(Before-and-after page screenshots)
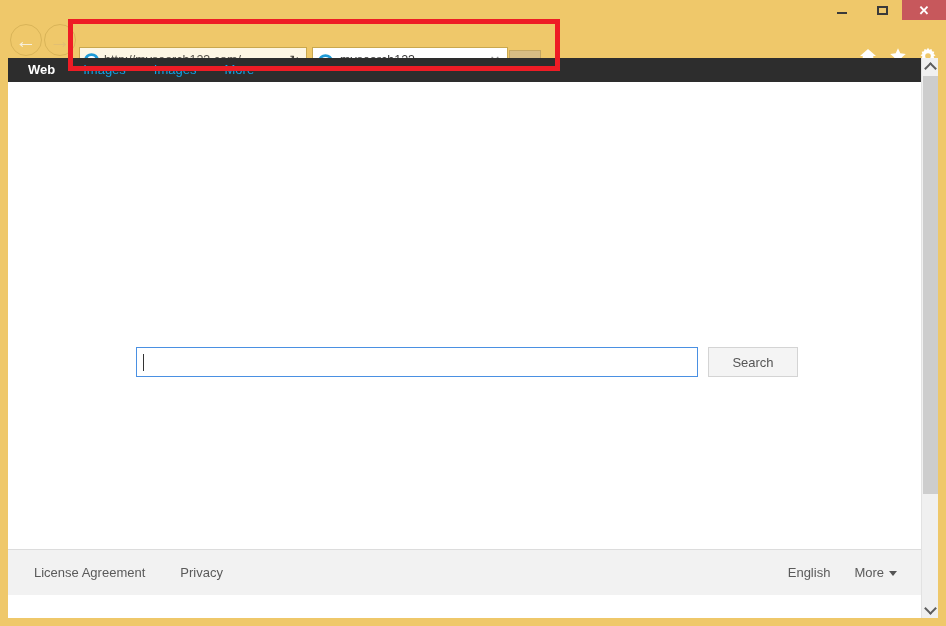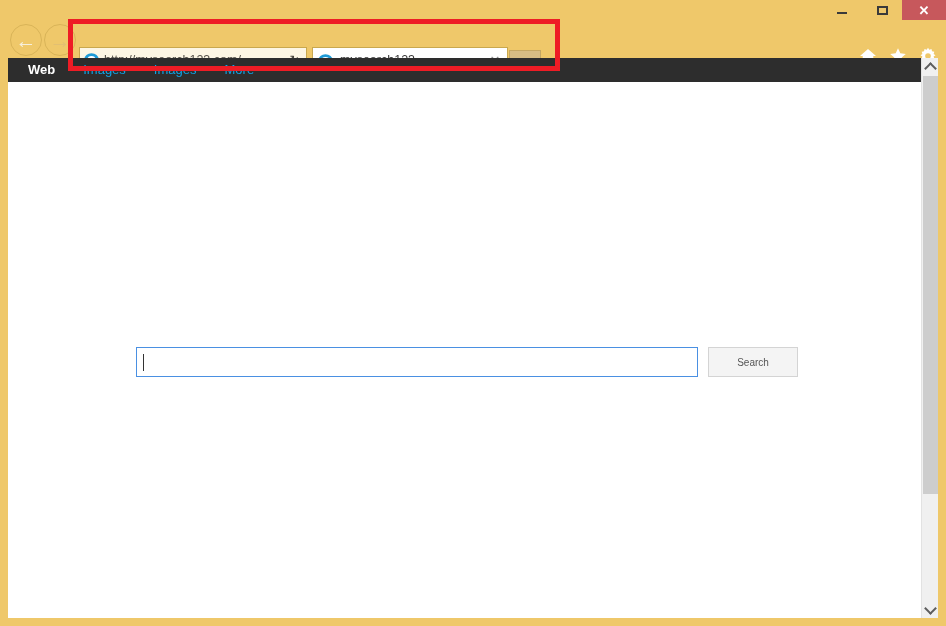--- a/index.html
+++ b/index.html
@@ -307,7 +307,7 @@
     display: flex;
     align-items: center;
     justify-content: center;
-    font-size: 10px;
+    font-size: 13px;
     color: #555;
   }
 

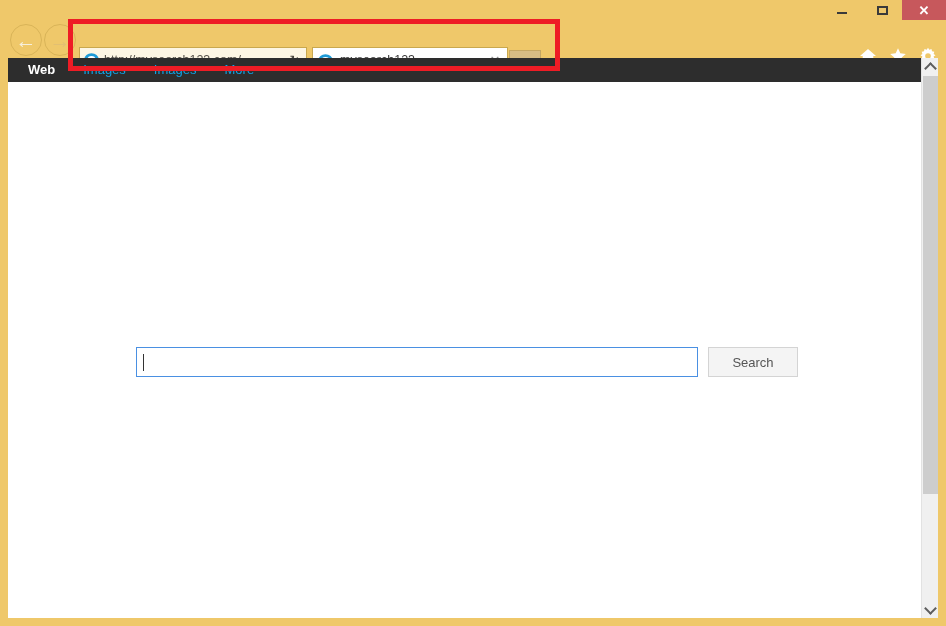--- a/index.html
+++ b/index.html
@@ -490,6 +490,16 @@
         <div id="searchbtn">Search</div>
       </div>
 
+      <div id="footer">
+        <div class="foot-left">
+          <span class="footlink">License Agreement</span>
+          <span class="footlink">Privacy</span>
+        </div>
+        <div class="foot-right">
+          <span class="footlink">English</span>
+          <span class="footlink"><span>More</span><span class="caret-down"></span></span>
+        </div>
+      </div>
     </div>
 
     <div id="scrollbar">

■ **Work item**:
Nothing but the lines with "class" should be returned, copied from the entries above.

■ **Output below**:
+        <div class="foot-left">
+          <span class="footlink">License Agreement</span>
+          <span class="footlink">Privacy</span>
+        <div class="foot-right">
+          <span class="footlink">English</span>
+          <span class="footlink"><span>More</span><span class="caret-down"></span></span>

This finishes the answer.